Kommentar: Vernünftiges Gesetz zur Tarifeinheit

Mancher streikgeplagte Urlauber dürfte enttäuscht sein: An den Ausständen der Piloten und der Lokführer wird das von der Regierung nach langem Zögern auf den Weg gebrachte Gesetz zur Tarifeinheit nichts ändern. Das geht alleine vom Zeitablauf nicht, weil das Paragrafenwerk erst im Frühjahr in Bundestag und -rat kommt. Doch auch in der Sache plant SPD-Arbeitsministerin Andrea Nahles weder ein Verbot von Kleingewerkschaften, noch möchte sie ihnen generell das Streikrecht absprechen.

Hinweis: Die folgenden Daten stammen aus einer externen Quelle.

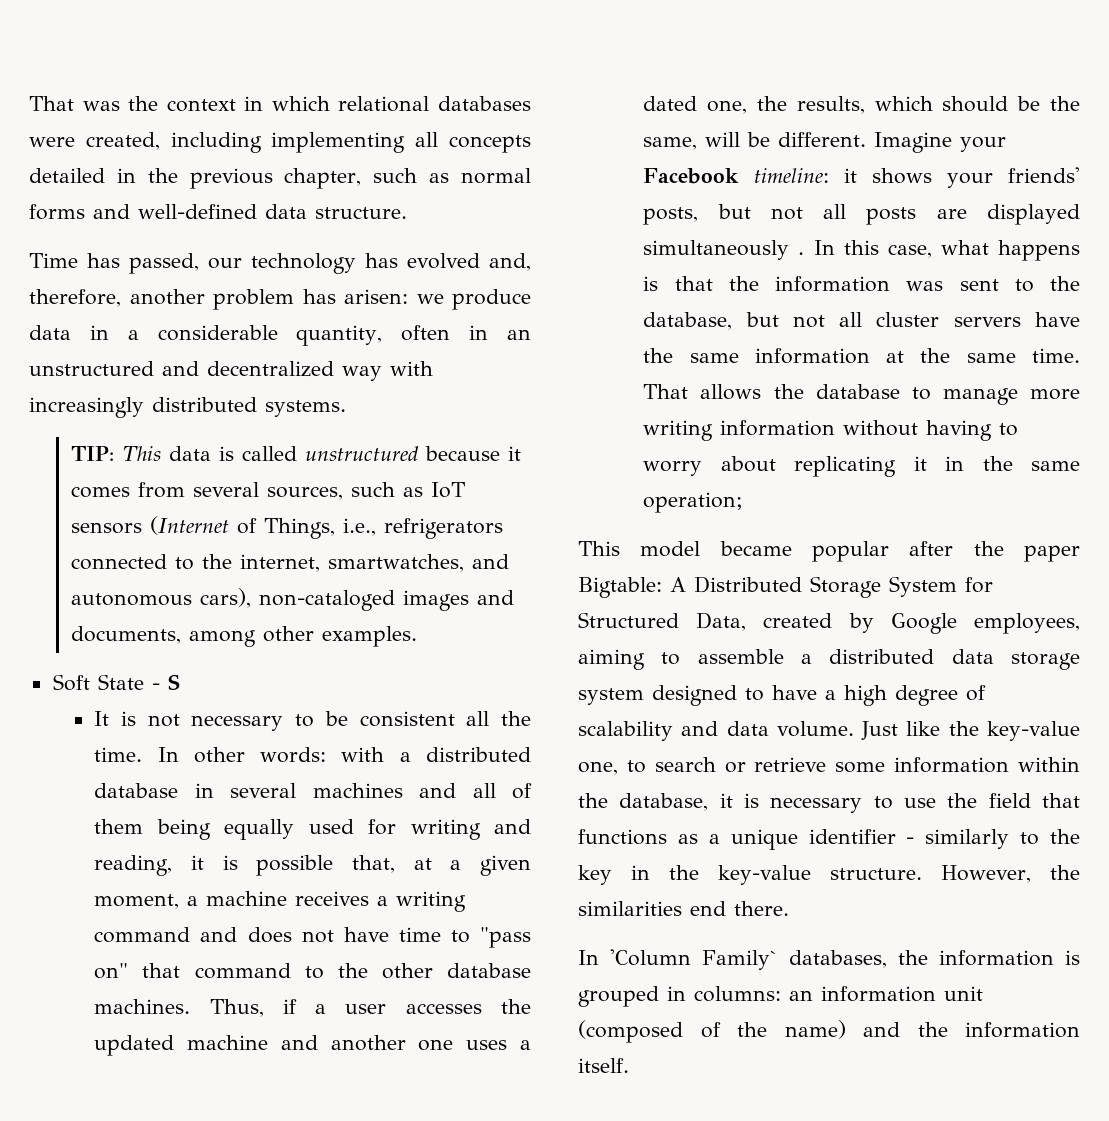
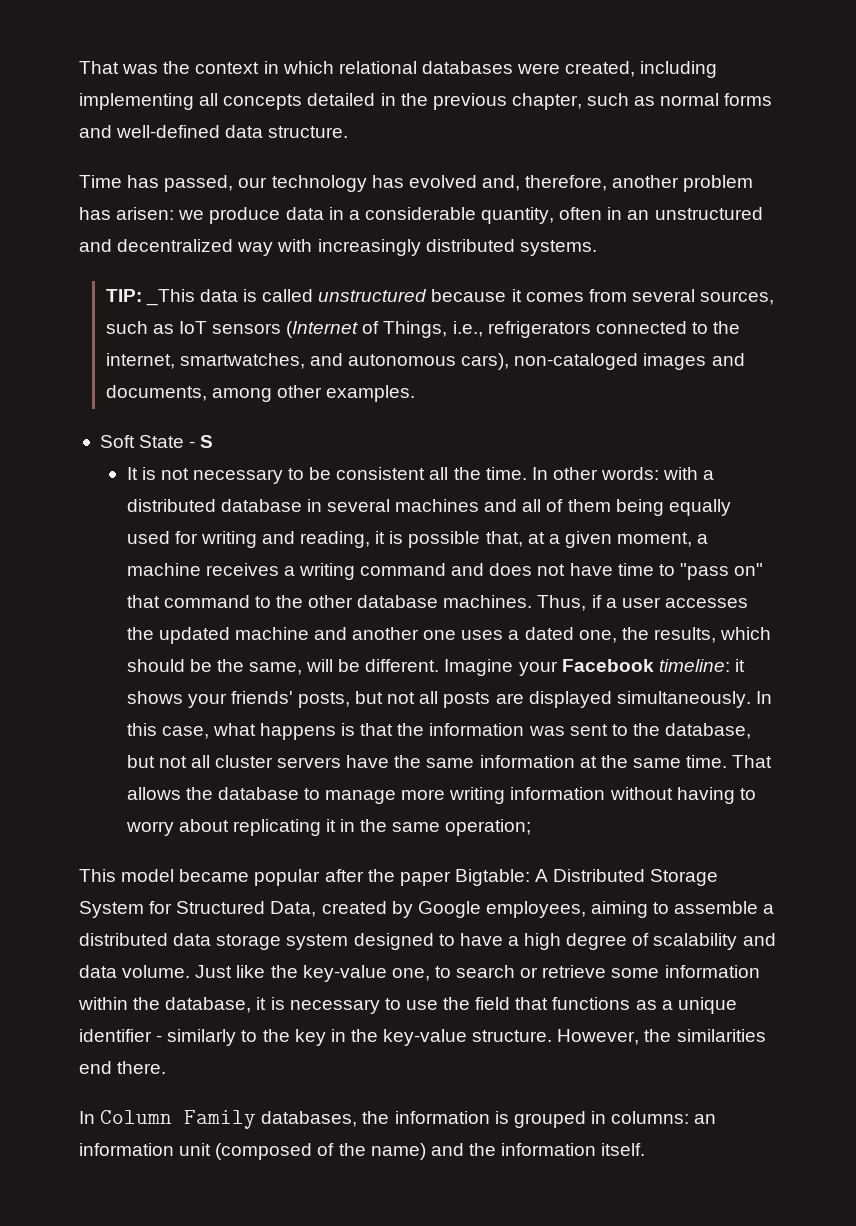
- TIP: This data is called unstructured because it comes from several sources, such as IoT sensors (Internet of Things, i.e., refrigerators connected to the internet, smartwatches, and autonomous cars), non-cataloged images and documents, among other examples.
+ TIP: _This data is called unstructured because it comes from several sources, such as IoT sensors (Internet of Things, i.e., refrigerators connected to the internet, smartwatches, and autonomous cars), non-cataloged images and documents, among other examples.
- Imagine your Facebook timeline: it shows your friends' posts, but not all posts are displayed simultaneously .
+ Imagine your Facebook timeline: it shows your friends' posts, but not all posts are displayed simultaneously.
- In 'Column Family` databases, the information is grouped in columns: an information unit (composed of the name) and the information itself.
+ In Column Family databases, the information is grouped in columns: an information unit (composed of the name) and the information itself.

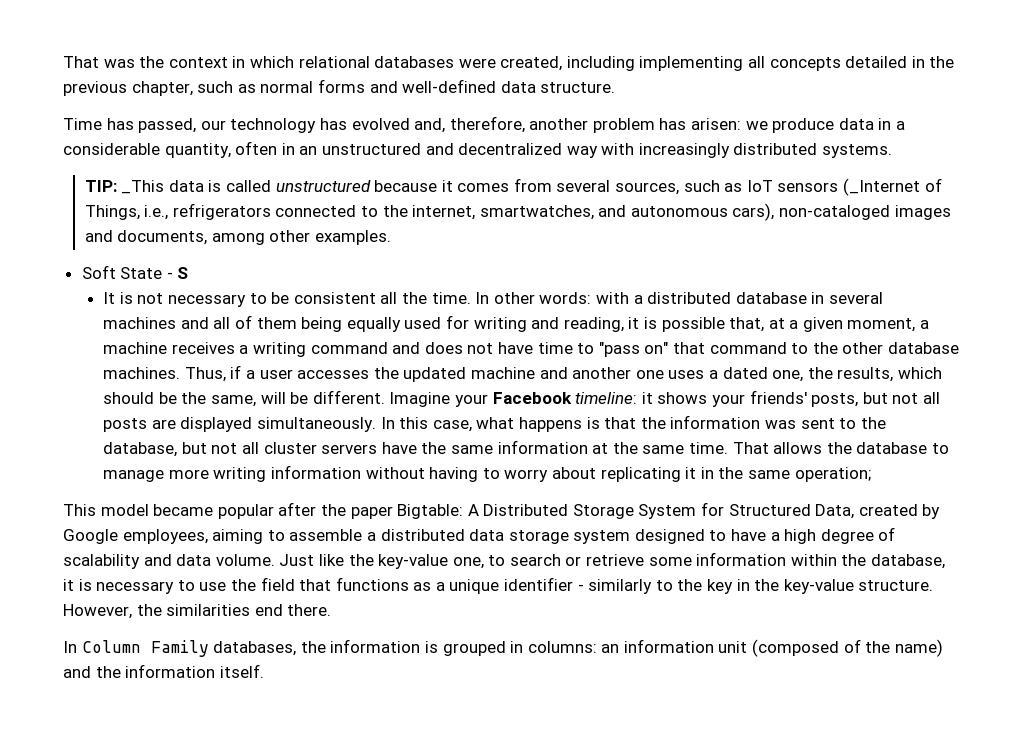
- TIP: _This data is called unstructured because it comes from several sources, such as IoT sensors (Internet of Things, i.e., refrigerators connected to the internet, smartwatches, and autonomous cars), non-cataloged images and documents, among other examples.
+ TIP: _This data is called unstructured because it comes from several sources, such as IoT sensors (_Internet of Things, i.e., refrigerators connected to the internet, smartwatches, and autonomous cars), non-cataloged images and documents, among other examples.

Insofern scheint die Empörung des Beamtenbundes überzogen. Piloten, Ärzte und Lokführer dürfen sich weiter organisieren und ihre Lohnabschlüsse erkämpfen. Allerdings müssen ihre Berufsgewerkschaften die Mehrheit der organisierten Beschäftigten hinter sich haben. Es soll also keine konkurrierenden Tarifverträge in einem Betrieb mehr geben und keine Ausstände, in denen es – wie beim GDL-Streik – in Wahrheit um Revierkämpfe geht. Das klingt vernünftig und war bis 2010 Praxis. Trotzdem birgt das Vorhaben große Unsicherheiten. So bleibt unklar, wie ein Betrieb zu definieren ist. Mit Sicherheit wird das Gesetz daher vor dem Bundesverfassungsgericht landen.

Doch die Tarifeinheit ist auch ein politisches Symbol: Nach Mindestlohn und Mütterrente will die große Koalition nun beweisen, dass ihr die Sorgen der Wirtschaft keineswegs gleichgültig sind. Dafür nimmt sie das rechtliche Risiko bewusst in Kauf.